__Data shown__:
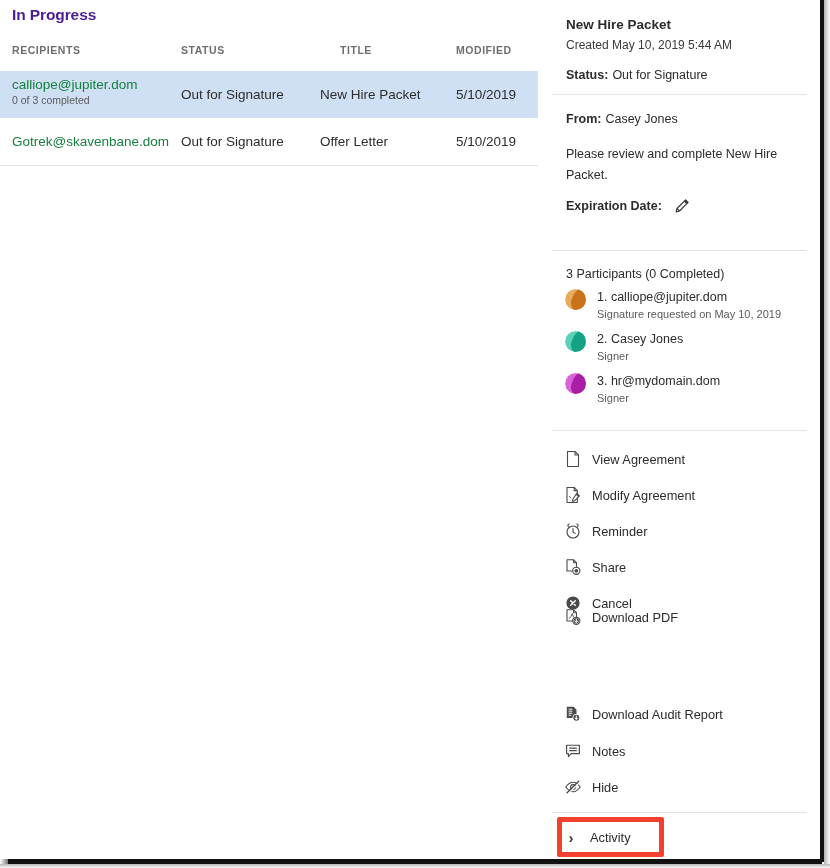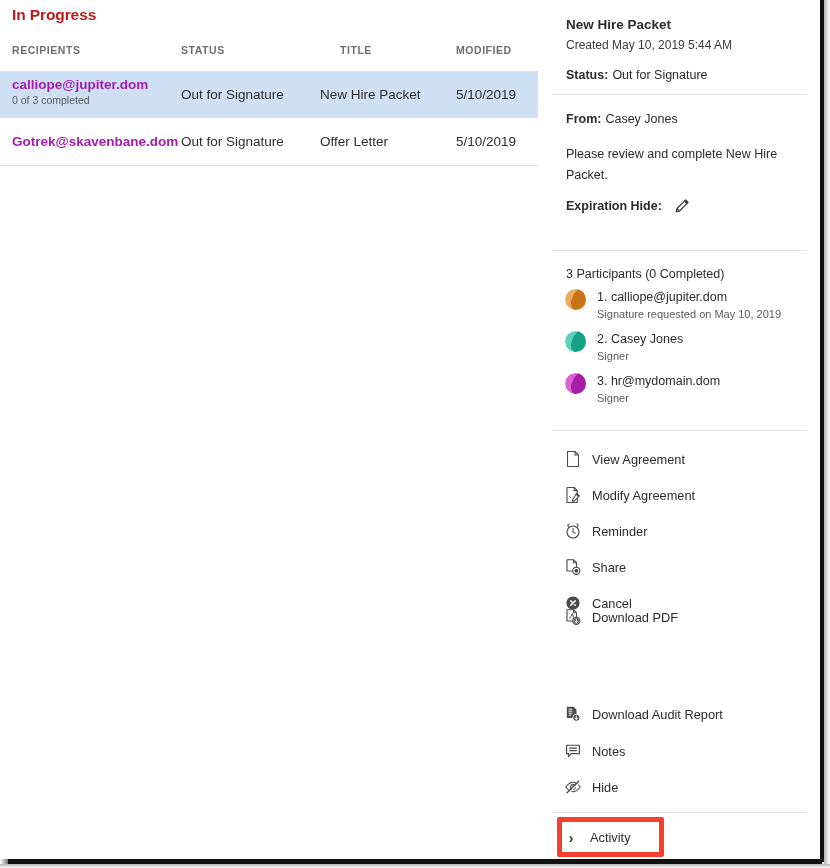--- a/index.html
+++ b/index.html
@@ -64,7 +64,7 @@
     left: 12px; top: 6px;
     font-size: 15.5px;
     font-weight: bold;
-    color: #b91c1c;
+    color: #4c1d95;
     letter-spacing: -0.1px;
   }
 

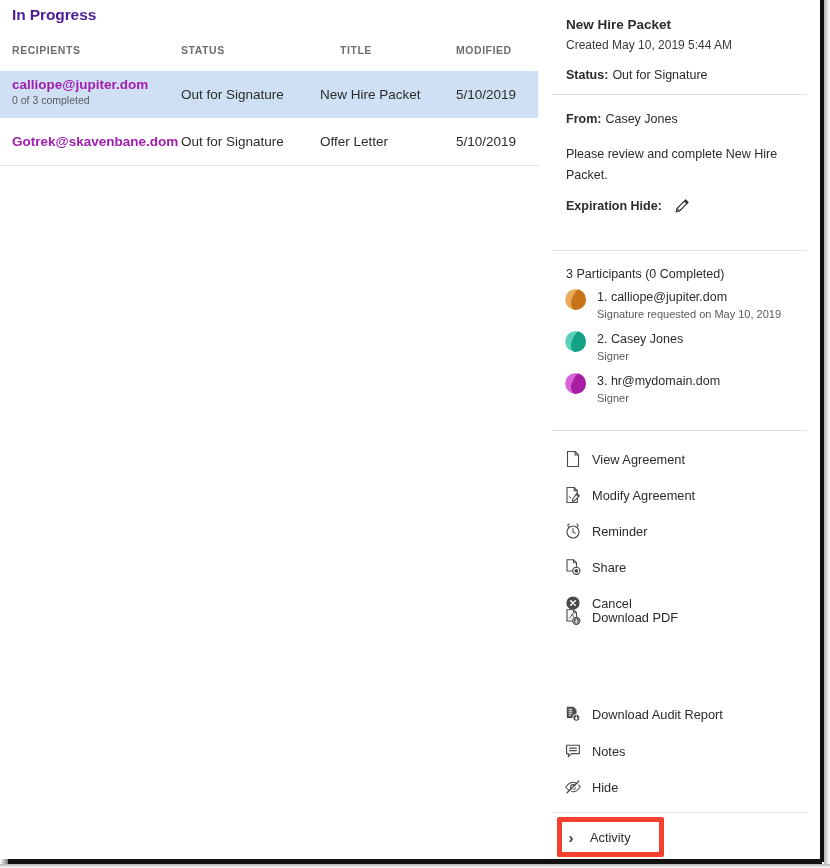--- a/index.html
+++ b/index.html
@@ -98,8 +98,8 @@
   }
   .row .cell.primary {
     top: 13px;
-    font-weight: bold;
-    color: #a21caf;
+    font-weight: normal;
+    color: #15803d;
   }
   .row.selected .cell.primary { top: 6px; }
   .row .sub {

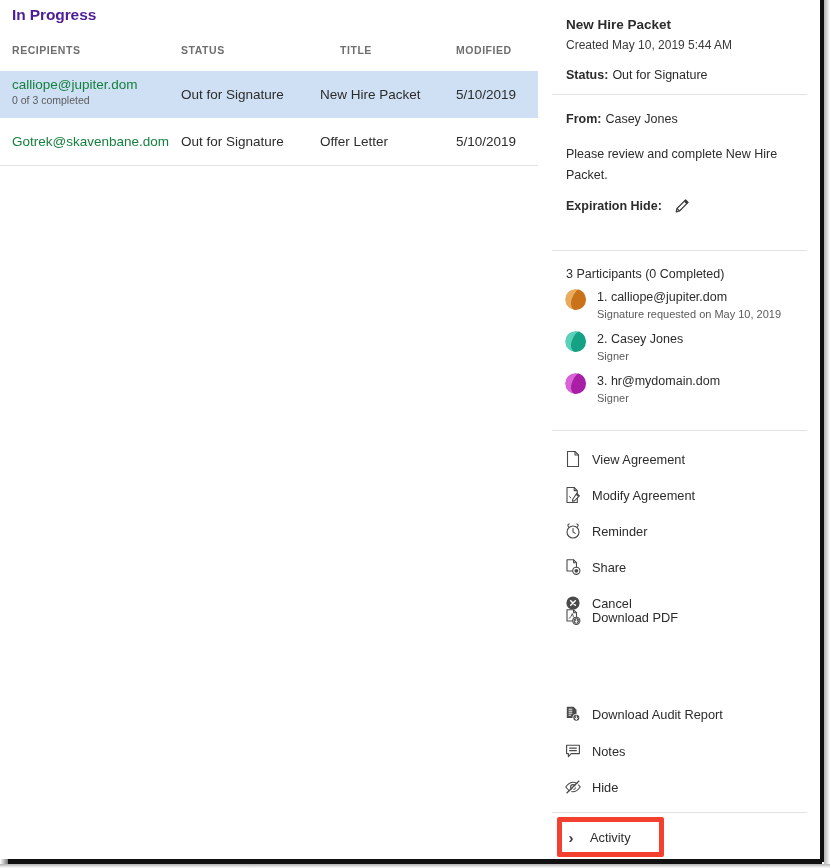--- a/index.html
+++ b/index.html
@@ -357,7 +357,7 @@
     <div id="doc-message">Please review and complete New Hire Packet.</div>
 
     <div id="expiration-row">
-      <span class="lbl">Expiration Hide:</span>
+      <span class="lbl">Expiration Date:</span>
       <span class="pencil">
         <svg width="16" height="16" viewBox="0 0 16 16">
           <path d="M11.6 1.9 L14.1 4.4 L5.5 13 L2.2 13.8 L3 10.5 Z" fill="none" stroke="#3a3a3a" stroke-width="1.2" stroke-linejoin="round"></path>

__Assignment__: Without including any pictures, return every line of the records exactly.

__Expected answer__:
--- a/index.html
+++ b/index.html
@@ -64,7 +64,7 @@
     left: 12px; top: 6px;
     font-size: 15.5px;
     font-weight: bold;
-    color: #b91c1c;
+    color: #4c1d95;
     letter-spacing: -0.1px;
   }
 

--- a/index.html
+++ b/index.html
@@ -98,8 +98,8 @@
   }
   .row .cell.primary {
     top: 13px;
-    font-weight: bold;
-    color: #a21caf;
+    font-weight: normal;
+    color: #15803d;
   }
   .row.selected .cell.primary { top: 6px; }
   .row .sub {

--- a/index.html
+++ b/index.html
@@ -357,7 +357,7 @@
     <div id="doc-message">Please review and complete New Hire Packet.</div>
 
     <div id="expiration-row">
-      <span class="lbl">Expiration Hide:</span>
+      <span class="lbl">Expiration Date:</span>
       <span class="pencil">
         <svg width="16" height="16" viewBox="0 0 16 16">
           <path d="M11.6 1.9 L14.1 4.4 L5.5 13 L2.2 13.8 L3 10.5 Z" fill="none" stroke="#3a3a3a" stroke-width="1.2" stroke-linejoin="round"></path>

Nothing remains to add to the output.